Start of Block
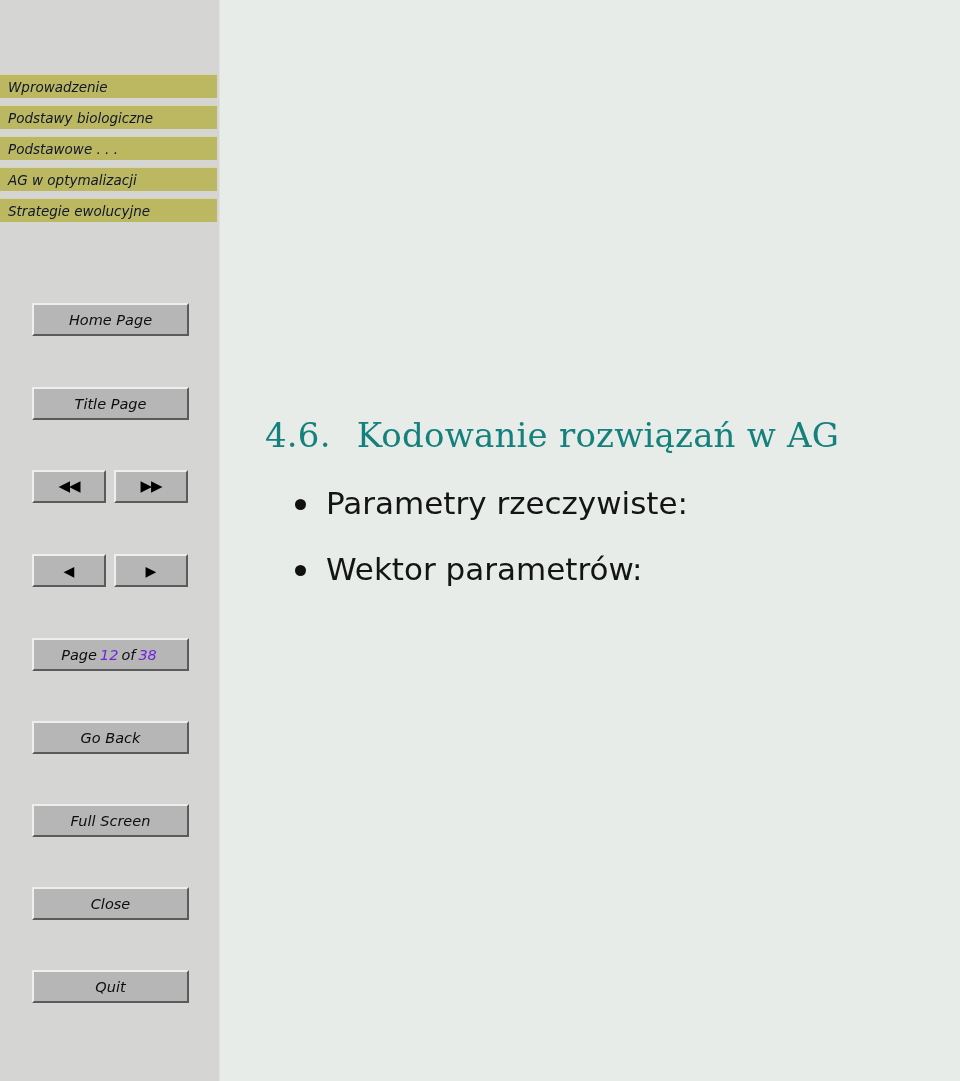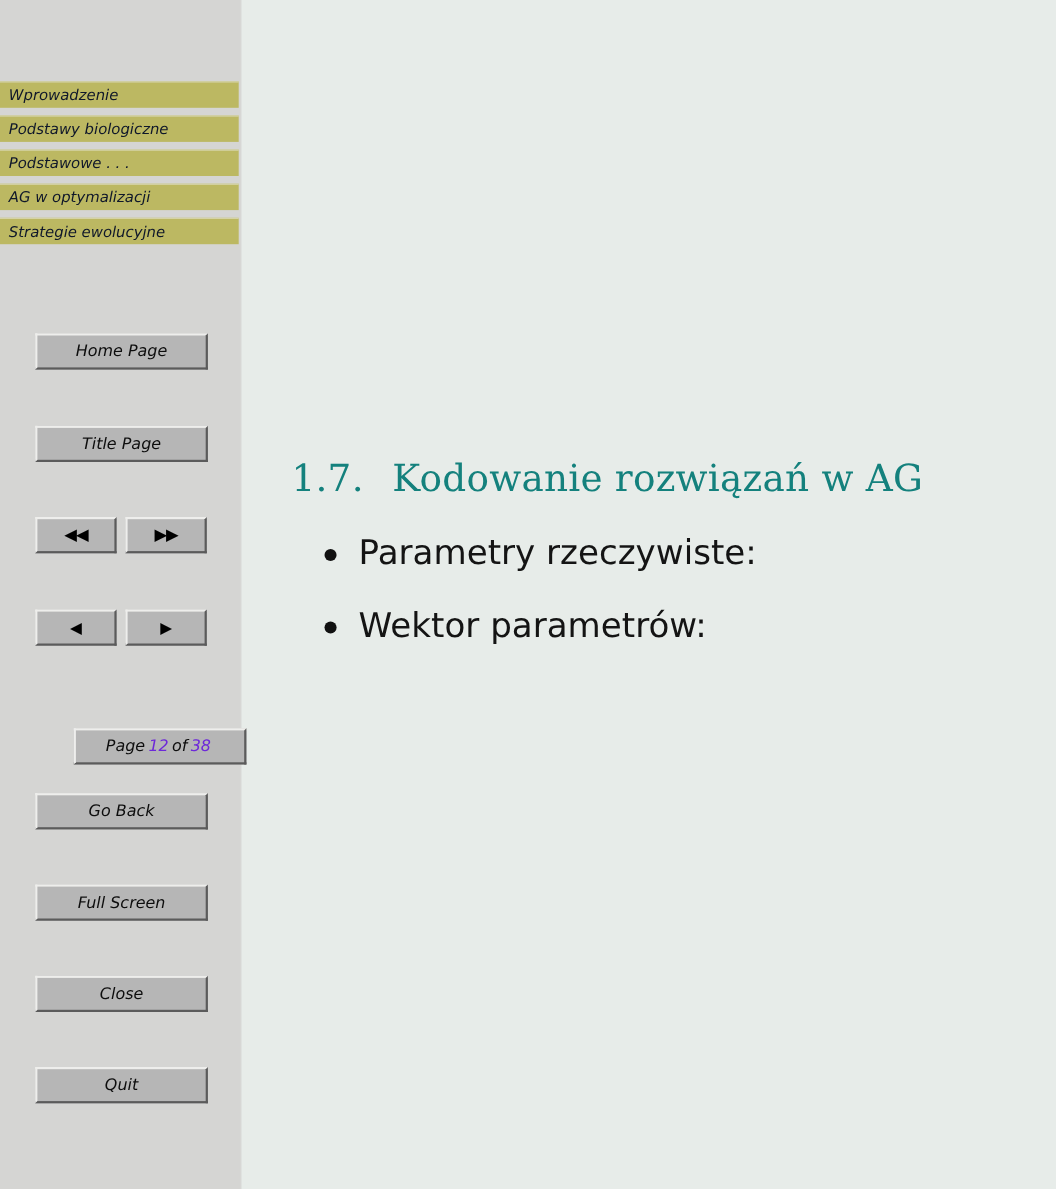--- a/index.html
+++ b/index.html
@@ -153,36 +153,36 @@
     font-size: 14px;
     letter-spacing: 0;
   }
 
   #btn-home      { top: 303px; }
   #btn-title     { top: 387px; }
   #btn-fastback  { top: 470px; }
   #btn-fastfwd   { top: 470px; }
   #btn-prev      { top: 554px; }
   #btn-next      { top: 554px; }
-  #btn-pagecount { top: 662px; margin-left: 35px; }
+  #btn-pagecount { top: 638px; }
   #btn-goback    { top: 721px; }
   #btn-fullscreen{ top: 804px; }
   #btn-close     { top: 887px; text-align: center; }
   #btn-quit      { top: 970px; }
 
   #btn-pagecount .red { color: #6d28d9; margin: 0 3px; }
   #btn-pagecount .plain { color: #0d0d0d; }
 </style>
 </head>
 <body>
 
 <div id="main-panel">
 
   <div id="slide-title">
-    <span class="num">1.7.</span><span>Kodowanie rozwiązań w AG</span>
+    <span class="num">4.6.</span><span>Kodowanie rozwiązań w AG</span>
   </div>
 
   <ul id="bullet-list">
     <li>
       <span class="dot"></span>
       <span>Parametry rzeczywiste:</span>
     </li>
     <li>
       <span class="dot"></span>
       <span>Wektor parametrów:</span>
End of Block
Start of Block
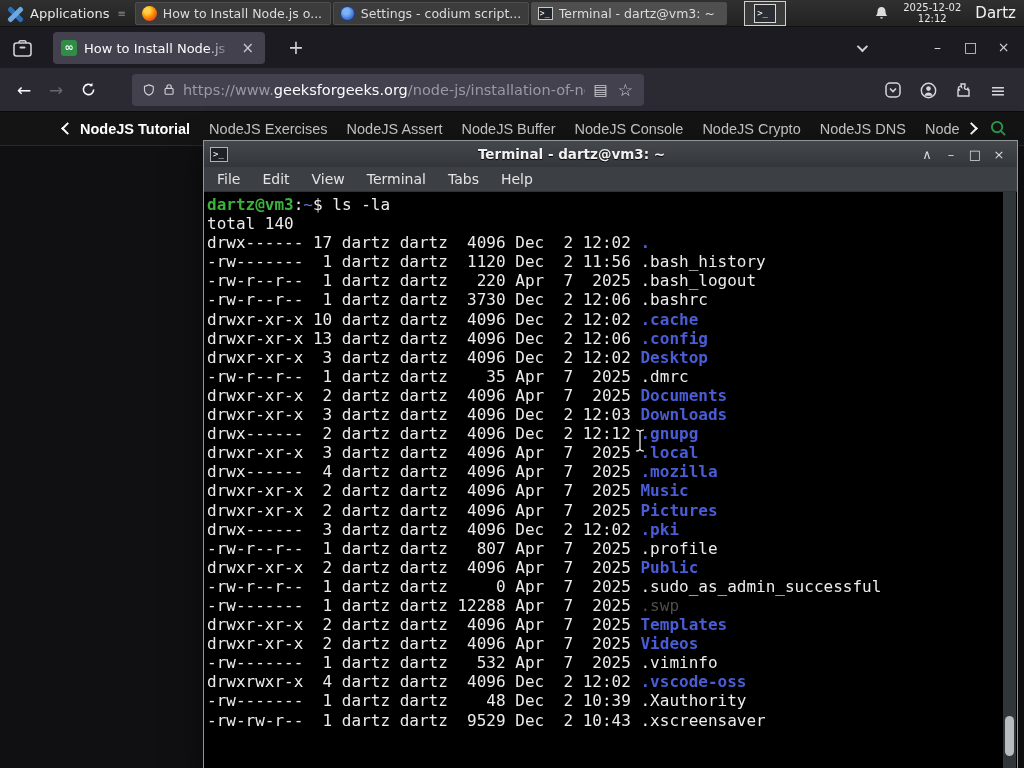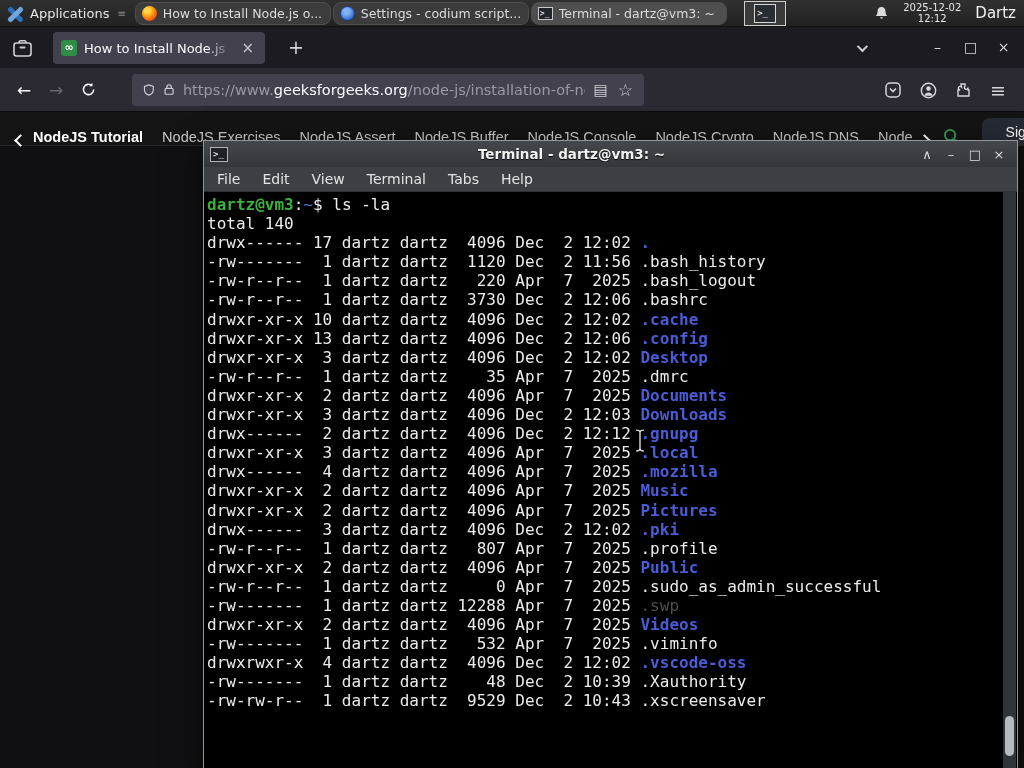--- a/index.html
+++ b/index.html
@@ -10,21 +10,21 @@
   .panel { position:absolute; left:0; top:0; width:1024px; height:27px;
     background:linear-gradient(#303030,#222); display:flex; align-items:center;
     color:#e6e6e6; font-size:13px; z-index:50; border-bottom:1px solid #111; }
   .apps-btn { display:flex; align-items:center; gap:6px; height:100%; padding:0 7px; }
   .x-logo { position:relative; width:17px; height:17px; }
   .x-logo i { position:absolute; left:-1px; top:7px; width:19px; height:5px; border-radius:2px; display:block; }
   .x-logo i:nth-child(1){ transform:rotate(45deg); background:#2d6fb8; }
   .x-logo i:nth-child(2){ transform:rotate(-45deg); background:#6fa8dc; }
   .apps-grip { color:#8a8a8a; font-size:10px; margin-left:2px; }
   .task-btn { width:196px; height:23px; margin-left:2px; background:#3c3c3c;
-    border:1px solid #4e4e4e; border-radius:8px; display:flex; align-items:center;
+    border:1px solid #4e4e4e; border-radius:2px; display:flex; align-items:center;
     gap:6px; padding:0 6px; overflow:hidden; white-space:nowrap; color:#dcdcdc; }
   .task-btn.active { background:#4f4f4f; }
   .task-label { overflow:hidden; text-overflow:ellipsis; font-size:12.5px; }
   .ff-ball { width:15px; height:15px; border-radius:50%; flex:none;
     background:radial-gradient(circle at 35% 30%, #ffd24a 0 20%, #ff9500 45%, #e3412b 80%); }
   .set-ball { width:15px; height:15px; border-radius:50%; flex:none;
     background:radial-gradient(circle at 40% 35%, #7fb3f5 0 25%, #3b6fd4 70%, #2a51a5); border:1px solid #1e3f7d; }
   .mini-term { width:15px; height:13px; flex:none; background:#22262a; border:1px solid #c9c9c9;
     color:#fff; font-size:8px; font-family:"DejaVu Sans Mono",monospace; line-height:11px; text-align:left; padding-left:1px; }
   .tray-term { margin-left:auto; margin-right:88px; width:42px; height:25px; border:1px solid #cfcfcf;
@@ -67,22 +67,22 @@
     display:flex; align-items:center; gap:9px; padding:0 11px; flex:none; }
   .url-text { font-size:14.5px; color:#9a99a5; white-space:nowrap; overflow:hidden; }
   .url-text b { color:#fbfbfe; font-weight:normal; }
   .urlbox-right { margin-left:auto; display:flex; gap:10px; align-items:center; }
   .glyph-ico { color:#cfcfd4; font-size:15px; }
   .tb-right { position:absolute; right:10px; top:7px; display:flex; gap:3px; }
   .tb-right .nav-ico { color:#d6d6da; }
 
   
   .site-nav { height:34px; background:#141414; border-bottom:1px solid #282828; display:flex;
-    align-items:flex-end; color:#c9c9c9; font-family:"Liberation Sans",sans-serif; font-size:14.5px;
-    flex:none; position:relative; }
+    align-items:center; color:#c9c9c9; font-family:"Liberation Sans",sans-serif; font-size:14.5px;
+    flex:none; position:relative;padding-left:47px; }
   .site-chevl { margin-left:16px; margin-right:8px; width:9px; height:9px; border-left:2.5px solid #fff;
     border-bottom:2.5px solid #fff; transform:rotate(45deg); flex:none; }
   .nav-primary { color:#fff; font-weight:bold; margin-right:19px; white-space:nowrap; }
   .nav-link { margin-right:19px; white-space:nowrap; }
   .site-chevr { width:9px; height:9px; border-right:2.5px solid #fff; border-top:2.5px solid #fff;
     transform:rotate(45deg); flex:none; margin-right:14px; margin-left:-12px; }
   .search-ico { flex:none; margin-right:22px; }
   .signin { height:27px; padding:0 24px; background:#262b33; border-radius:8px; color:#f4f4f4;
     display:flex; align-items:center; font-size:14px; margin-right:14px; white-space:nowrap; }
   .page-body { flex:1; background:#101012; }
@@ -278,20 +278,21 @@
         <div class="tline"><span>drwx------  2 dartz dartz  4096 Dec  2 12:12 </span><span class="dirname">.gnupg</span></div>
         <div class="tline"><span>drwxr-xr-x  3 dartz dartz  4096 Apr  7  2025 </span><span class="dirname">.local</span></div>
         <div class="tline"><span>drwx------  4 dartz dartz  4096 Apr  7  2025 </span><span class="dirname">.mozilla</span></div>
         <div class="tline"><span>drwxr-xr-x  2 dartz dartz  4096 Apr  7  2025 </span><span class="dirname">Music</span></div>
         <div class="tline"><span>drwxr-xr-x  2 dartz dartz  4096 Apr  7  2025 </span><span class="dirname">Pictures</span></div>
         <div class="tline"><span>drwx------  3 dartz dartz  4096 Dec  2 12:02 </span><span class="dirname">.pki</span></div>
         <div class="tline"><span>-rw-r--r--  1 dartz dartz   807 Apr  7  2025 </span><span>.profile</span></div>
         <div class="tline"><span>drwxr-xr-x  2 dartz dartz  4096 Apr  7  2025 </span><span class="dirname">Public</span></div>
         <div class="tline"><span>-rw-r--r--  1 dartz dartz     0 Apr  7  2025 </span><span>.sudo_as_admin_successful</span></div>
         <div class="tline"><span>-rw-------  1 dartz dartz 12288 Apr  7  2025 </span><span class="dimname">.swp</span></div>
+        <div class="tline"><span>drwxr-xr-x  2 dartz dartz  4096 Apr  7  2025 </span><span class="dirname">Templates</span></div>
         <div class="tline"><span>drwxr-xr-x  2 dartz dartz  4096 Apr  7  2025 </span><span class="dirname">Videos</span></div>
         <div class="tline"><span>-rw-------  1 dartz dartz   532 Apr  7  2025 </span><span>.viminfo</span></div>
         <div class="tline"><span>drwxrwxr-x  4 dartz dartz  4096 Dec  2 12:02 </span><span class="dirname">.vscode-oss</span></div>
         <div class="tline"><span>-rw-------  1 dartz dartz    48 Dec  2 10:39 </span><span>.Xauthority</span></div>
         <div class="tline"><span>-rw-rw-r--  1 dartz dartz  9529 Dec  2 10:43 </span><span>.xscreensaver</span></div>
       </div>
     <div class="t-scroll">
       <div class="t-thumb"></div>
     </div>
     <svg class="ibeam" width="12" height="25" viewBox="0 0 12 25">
End of Block
Start of Block
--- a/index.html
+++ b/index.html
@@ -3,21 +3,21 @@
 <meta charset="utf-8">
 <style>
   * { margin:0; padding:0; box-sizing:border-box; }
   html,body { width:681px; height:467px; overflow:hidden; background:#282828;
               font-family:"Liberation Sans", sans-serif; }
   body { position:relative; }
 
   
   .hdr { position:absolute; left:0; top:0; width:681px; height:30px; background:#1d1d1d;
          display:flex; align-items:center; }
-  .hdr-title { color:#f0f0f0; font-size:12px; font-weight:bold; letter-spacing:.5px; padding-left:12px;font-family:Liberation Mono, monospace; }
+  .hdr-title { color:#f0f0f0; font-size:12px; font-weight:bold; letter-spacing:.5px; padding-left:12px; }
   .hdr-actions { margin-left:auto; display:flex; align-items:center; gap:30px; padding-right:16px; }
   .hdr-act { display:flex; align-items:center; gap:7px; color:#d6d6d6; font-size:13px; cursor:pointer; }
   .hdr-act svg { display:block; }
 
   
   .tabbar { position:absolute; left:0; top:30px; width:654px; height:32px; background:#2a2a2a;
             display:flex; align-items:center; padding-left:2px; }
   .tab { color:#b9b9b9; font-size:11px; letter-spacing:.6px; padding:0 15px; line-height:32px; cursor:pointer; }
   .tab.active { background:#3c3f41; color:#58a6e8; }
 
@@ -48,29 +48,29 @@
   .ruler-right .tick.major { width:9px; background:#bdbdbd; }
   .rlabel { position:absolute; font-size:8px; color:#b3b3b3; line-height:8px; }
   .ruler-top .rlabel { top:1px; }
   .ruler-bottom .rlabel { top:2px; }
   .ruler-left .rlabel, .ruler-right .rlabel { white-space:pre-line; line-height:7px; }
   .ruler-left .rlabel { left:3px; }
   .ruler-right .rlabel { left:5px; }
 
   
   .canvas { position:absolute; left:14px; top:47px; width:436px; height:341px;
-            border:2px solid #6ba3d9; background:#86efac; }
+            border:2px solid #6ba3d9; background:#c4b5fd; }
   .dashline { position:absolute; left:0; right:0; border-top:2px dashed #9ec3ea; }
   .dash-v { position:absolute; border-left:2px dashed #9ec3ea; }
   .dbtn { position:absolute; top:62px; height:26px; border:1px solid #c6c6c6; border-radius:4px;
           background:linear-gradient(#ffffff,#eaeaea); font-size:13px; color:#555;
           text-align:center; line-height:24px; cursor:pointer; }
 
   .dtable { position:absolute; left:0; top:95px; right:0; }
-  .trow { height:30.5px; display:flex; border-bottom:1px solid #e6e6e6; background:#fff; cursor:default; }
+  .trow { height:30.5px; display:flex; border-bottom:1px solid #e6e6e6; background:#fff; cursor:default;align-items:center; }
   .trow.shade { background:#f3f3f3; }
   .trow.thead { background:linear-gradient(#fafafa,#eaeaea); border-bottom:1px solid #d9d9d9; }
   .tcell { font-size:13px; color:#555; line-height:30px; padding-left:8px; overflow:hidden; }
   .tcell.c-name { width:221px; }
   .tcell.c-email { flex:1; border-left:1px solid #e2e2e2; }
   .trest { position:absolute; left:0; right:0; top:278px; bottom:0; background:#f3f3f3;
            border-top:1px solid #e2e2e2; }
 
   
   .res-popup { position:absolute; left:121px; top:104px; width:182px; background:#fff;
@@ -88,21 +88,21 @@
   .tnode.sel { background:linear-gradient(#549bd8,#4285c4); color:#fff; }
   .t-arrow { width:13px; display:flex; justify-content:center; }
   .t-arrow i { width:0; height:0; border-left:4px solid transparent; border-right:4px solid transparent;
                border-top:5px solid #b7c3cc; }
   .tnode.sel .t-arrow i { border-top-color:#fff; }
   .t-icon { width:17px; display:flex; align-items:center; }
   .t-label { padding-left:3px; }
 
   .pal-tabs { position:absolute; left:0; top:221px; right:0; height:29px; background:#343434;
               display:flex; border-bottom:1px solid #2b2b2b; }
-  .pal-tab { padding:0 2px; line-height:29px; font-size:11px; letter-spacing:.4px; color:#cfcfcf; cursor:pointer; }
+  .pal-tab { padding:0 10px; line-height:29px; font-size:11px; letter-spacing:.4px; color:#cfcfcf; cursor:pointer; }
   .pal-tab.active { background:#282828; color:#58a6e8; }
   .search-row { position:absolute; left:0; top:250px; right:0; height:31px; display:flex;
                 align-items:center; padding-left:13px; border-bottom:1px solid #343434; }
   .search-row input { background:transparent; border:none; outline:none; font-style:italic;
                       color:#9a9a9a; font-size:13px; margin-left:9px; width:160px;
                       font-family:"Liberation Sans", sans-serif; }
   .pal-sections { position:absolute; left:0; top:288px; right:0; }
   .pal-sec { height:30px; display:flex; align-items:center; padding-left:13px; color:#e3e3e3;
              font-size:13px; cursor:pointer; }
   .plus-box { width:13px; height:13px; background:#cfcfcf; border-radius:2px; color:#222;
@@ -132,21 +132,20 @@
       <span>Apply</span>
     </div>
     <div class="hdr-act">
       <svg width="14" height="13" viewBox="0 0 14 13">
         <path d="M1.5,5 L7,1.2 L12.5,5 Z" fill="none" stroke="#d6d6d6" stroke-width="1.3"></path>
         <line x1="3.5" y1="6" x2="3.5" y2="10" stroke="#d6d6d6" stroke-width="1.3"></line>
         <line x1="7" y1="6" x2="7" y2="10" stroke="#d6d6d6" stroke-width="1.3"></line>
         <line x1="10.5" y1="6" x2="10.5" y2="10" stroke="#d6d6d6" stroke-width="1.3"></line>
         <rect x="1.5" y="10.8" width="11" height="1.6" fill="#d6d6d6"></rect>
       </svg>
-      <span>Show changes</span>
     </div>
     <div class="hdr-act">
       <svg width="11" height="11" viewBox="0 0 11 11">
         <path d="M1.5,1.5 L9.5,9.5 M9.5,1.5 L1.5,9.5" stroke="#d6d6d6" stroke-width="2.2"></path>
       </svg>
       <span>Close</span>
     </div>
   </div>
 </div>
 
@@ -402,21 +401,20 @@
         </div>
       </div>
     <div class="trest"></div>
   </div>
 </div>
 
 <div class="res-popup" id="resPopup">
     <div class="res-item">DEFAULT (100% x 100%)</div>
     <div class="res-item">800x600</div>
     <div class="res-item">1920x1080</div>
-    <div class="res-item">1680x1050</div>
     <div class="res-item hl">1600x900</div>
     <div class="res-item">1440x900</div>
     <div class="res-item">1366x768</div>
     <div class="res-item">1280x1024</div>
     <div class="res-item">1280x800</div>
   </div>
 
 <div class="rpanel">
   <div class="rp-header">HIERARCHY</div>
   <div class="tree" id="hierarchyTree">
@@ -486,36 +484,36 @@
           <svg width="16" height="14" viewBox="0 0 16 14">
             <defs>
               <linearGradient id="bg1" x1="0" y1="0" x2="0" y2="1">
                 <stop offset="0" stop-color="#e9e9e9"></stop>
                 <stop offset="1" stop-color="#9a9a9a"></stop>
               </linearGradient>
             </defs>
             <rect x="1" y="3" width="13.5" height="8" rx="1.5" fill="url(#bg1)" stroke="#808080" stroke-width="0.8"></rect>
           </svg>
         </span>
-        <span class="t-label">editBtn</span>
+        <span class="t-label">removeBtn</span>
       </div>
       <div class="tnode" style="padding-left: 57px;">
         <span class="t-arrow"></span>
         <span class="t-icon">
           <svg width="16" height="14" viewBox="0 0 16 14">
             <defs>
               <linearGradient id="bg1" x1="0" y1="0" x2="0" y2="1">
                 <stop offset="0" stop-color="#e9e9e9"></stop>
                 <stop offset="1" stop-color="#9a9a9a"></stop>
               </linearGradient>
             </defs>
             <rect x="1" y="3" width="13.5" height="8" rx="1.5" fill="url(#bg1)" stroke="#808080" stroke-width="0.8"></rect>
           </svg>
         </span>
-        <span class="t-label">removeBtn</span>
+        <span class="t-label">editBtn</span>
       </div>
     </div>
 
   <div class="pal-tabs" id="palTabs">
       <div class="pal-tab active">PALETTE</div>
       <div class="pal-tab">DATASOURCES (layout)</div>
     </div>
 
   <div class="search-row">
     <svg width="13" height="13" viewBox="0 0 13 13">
End of Block
EXERCISE -
Where the line holding "text-align:center; line-height:24px; cursor:pointer;" appears in the listing above, start reproducing exactly, and end with the line holding "#e6e6e6; background:#fff; cursor:default;align-items:center;".

RESPONSE -
           text-align:center; line-height:24px; cursor:pointer; }
 
   .dtable { position:absolute; left:0; top:95px; right:0; }
-  .trow { height:30.5px; display:flex; border-bottom:1px solid #e6e6e6; background:#fff; cursor:default; }
+  .trow { height:30.5px; display:flex; border-bottom:1px solid #e6e6e6; background:#fff; cursor:default;align-items:center; }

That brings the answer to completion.